REDAKSIFTV.COM, JEMBER – Sebuah insiden penyerangan terhadap dua orang pengunjung di sebuah Toko Madura di Kabupaten Jember viral di media sosial. Peristiwa tersebut terekam kamera pengawas (CCTV) dan kini tengah dalam penanganan Polres Jember.
Insiden itu terjadi di sebuah Toko Madura yang berada di Jalan Otto Iskandardinata, Kelurahan Mangli, Kecamatan Kaliwates, Jember, pada Sabtu malam. Dalam rekaman CCTV, terlihat sekelompok pemuda berkonvoi menggunakan sepeda motor mendatangi toko dan terlibat keributan dengan dua orang pengunjung.
Para pelaku tampak mengenakan pakaian serba hitam, helm, serta penutup kepala. Aksi mereka berlangsung cepat dan membuat situasi di dalam toko sempat mencekam.
Penjaga toko, Aditya, mengaku tidak mengetahui pasti penyebab penyerangan tersebut. Ia mengatakan kejadian terjadi sesaat setelah korban tiba di lokasi.
“Yang datang itu banyak, puluhan orang. Yang diserang satu laki-laki dan satu perempuan. Baru datang, baru menurunkan standar sepeda, langsung diserang. Semuanya naik motor,” ujar Aditya, penjaga Toko Madura.
Menurut Aditya, korban perempuan justru mengalami pemukulan karena korban laki-laki masih mengenakan helm saat kejadian.
“Yang perempuan malah yang kena pukul, karena yang laki-laki masih posisi pakai helm,” tambahnya.
Sementara itu, Kasat Samapta Polres Jember, AKP Heru Siswanto, membenarkan adanya peristiwa tersebut. Ia menyebut pihak kepolisian saat ini masih melakukan penyelidikan lebih lanjut.
“Awalnya ada dua pembeli di toko tersebut, kemudian sekelompok pemuda datang dan langsung masuk ke toko. Di situ terjadi pengeroyokan, namun alhamdulillah kami bersama anggota bisa mengurai sehingga tidak sampai menimbulkan korban,” jelas AKP Heru.

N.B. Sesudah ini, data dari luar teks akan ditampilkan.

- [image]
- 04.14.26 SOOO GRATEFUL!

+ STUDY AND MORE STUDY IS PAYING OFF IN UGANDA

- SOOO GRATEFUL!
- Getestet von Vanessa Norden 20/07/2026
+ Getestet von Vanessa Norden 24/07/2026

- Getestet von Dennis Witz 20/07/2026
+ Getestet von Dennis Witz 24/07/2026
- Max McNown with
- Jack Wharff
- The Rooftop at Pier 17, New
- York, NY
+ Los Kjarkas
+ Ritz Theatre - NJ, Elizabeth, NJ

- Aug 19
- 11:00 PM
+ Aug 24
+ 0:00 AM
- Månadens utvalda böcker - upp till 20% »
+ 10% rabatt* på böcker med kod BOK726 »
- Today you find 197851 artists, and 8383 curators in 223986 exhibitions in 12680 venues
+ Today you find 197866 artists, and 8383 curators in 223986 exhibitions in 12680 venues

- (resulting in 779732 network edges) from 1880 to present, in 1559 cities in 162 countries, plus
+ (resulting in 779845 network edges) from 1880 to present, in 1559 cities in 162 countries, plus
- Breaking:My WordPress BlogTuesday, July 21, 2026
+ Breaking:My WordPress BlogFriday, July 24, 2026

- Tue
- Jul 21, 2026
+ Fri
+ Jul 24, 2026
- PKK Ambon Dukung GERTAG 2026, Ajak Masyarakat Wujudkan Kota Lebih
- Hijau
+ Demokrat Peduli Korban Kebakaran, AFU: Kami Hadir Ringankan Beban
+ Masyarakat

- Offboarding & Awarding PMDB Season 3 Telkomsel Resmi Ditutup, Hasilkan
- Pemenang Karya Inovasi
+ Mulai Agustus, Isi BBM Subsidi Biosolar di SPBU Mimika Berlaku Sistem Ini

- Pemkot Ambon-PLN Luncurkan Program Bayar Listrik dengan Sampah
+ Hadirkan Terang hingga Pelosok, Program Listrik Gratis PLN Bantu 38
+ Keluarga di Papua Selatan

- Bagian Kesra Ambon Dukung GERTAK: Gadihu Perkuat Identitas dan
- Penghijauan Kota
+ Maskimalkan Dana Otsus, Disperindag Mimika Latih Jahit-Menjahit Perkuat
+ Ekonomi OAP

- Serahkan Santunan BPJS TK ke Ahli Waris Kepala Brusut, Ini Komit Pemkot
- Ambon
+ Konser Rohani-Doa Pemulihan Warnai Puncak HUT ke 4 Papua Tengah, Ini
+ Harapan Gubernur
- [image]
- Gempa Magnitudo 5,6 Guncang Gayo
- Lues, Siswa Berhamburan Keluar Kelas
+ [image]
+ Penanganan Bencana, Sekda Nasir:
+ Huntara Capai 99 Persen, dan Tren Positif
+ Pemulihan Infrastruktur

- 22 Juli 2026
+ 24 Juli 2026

AKP Heru menambahkan, hingga saat ini belum ada penahanan terhadap terduga pelaku karena proses masih dalam tahap penyelidikan.
“Pada saat itu kami tidak langsung melakukan pengamanan, karena situasinya spontan. Para pemuda tersebut langsung kami kawal kembali. Saat ini masih dalam proses penyelidikan,” katanya.
Polres Jember mengimbau masyarakat untuk tetap tenang, tidak terprovokasi oleh informasi yang beredar di media sosial, serta menunggu hasil penyelidikan resmi dari pihak kepolisian.